**PROBLEM REQUIREMENTS**
Repeat the lines below exactly as written, please, from the line with "[179,173,248,189] Spamurai ->" to the line with "[639,217,707,230] websites. ->", both lines included, and no others.

· · · · ·

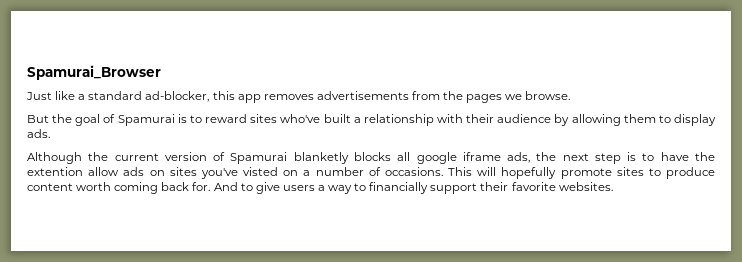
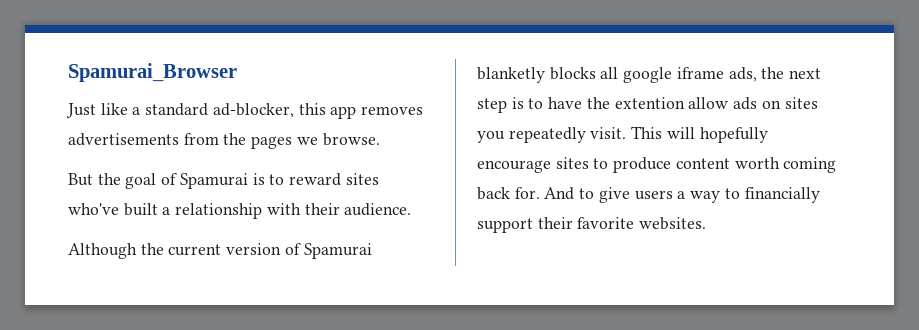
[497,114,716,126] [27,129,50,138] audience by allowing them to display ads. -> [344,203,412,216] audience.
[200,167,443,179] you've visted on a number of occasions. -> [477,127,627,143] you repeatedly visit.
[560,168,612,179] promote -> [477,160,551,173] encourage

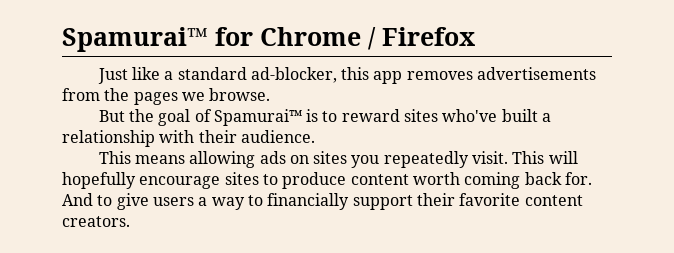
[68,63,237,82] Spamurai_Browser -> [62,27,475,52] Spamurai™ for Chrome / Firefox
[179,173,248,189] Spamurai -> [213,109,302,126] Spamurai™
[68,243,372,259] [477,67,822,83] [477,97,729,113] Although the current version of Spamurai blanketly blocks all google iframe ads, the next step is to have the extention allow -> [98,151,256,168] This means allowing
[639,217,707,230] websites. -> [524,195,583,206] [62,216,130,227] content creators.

· · · · ·

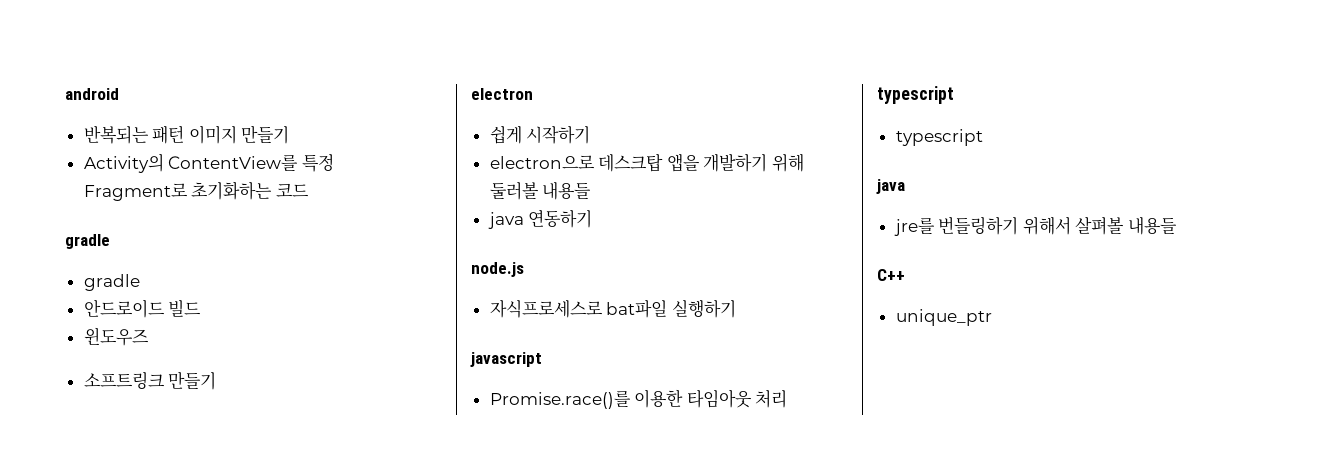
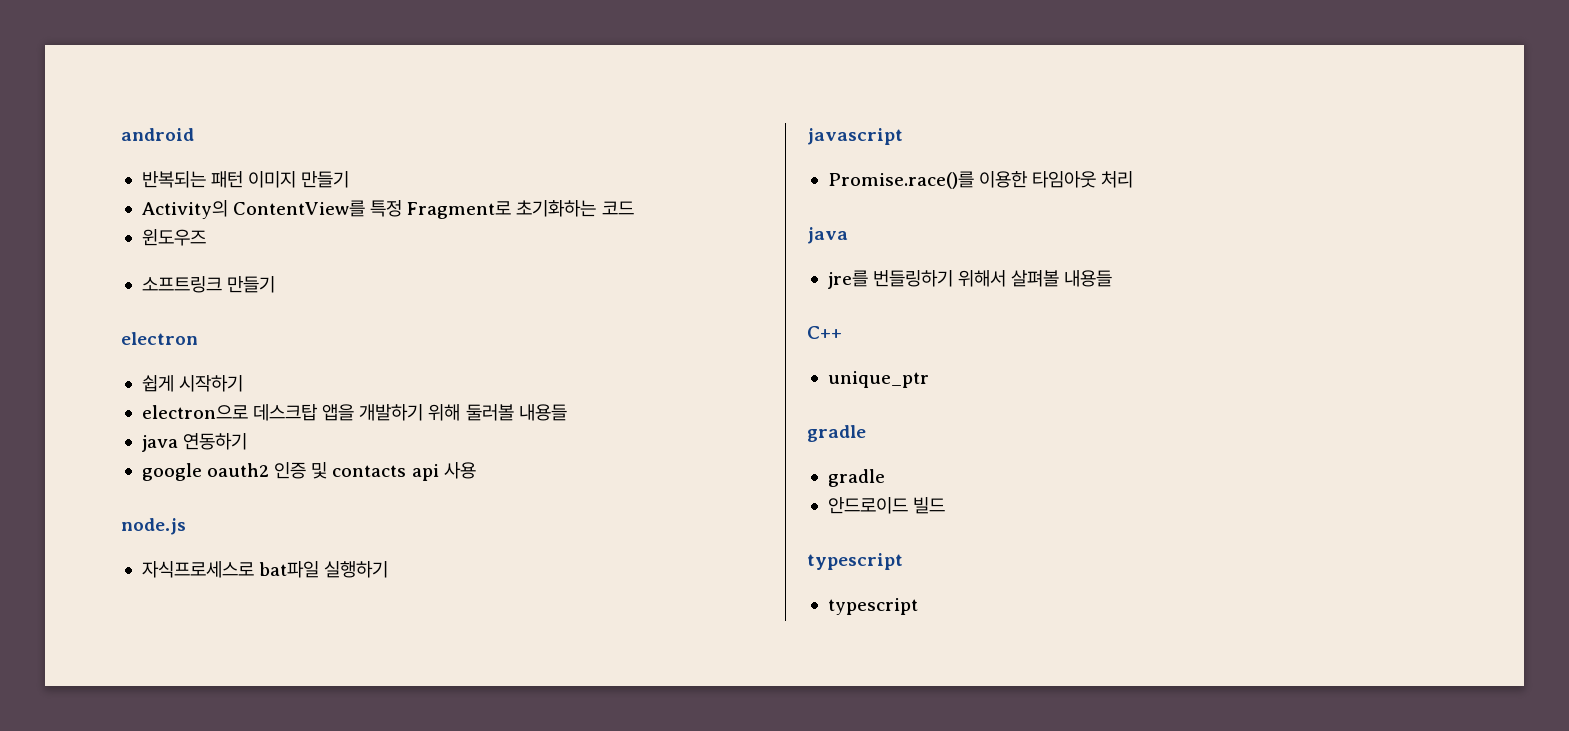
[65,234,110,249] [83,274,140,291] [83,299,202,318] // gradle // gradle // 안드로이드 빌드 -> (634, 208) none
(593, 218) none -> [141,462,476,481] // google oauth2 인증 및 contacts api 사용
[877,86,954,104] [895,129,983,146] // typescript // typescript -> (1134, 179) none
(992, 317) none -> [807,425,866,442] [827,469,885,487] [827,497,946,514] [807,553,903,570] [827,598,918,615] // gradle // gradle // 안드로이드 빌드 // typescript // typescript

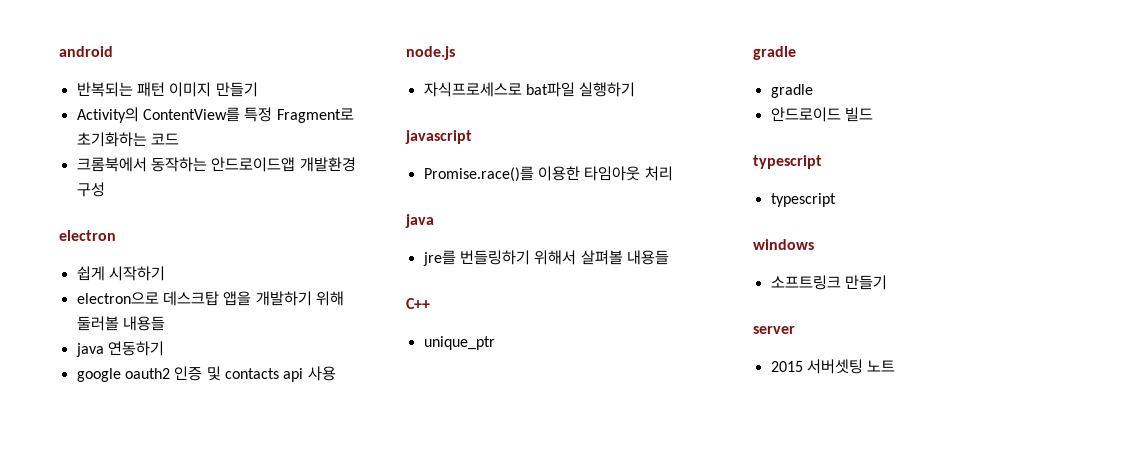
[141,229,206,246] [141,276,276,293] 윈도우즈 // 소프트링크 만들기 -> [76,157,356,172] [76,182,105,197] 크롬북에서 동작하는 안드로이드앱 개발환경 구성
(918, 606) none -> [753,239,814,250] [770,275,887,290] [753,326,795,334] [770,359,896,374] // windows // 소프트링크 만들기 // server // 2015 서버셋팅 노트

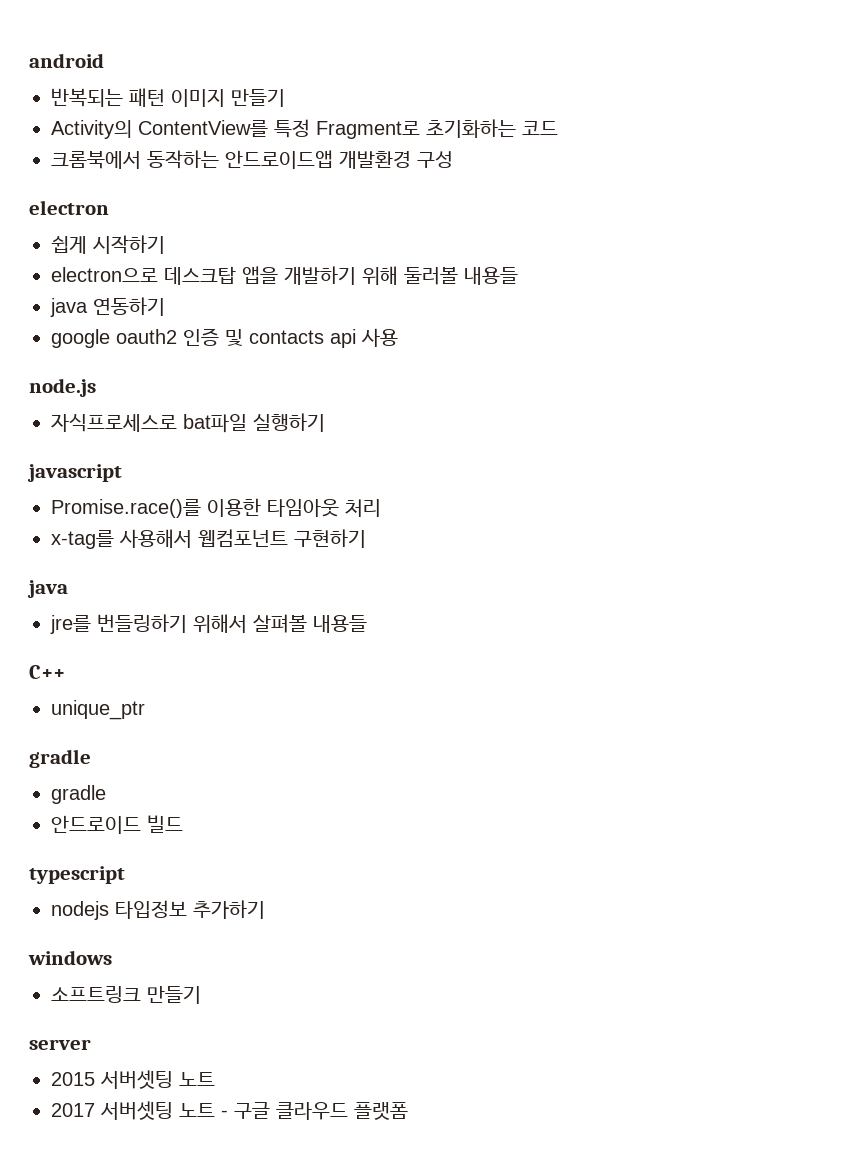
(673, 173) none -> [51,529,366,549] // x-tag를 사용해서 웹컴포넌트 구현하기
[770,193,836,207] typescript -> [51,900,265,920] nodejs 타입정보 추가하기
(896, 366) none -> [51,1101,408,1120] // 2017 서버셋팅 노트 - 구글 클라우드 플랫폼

· · · · ·

**ANSWER SPACE**
[179,173,248,189] Spamurai -> [213,109,302,126] Spamurai™
[68,243,372,259] [477,67,822,83] [477,97,729,113] Although the current version of Spamurai blanketly blocks all google iframe ads, the next step is to have the extention allow -> [98,151,256,168] This means allowing
[639,217,707,230] websites. -> [524,195,583,206] [62,216,130,227] content creators.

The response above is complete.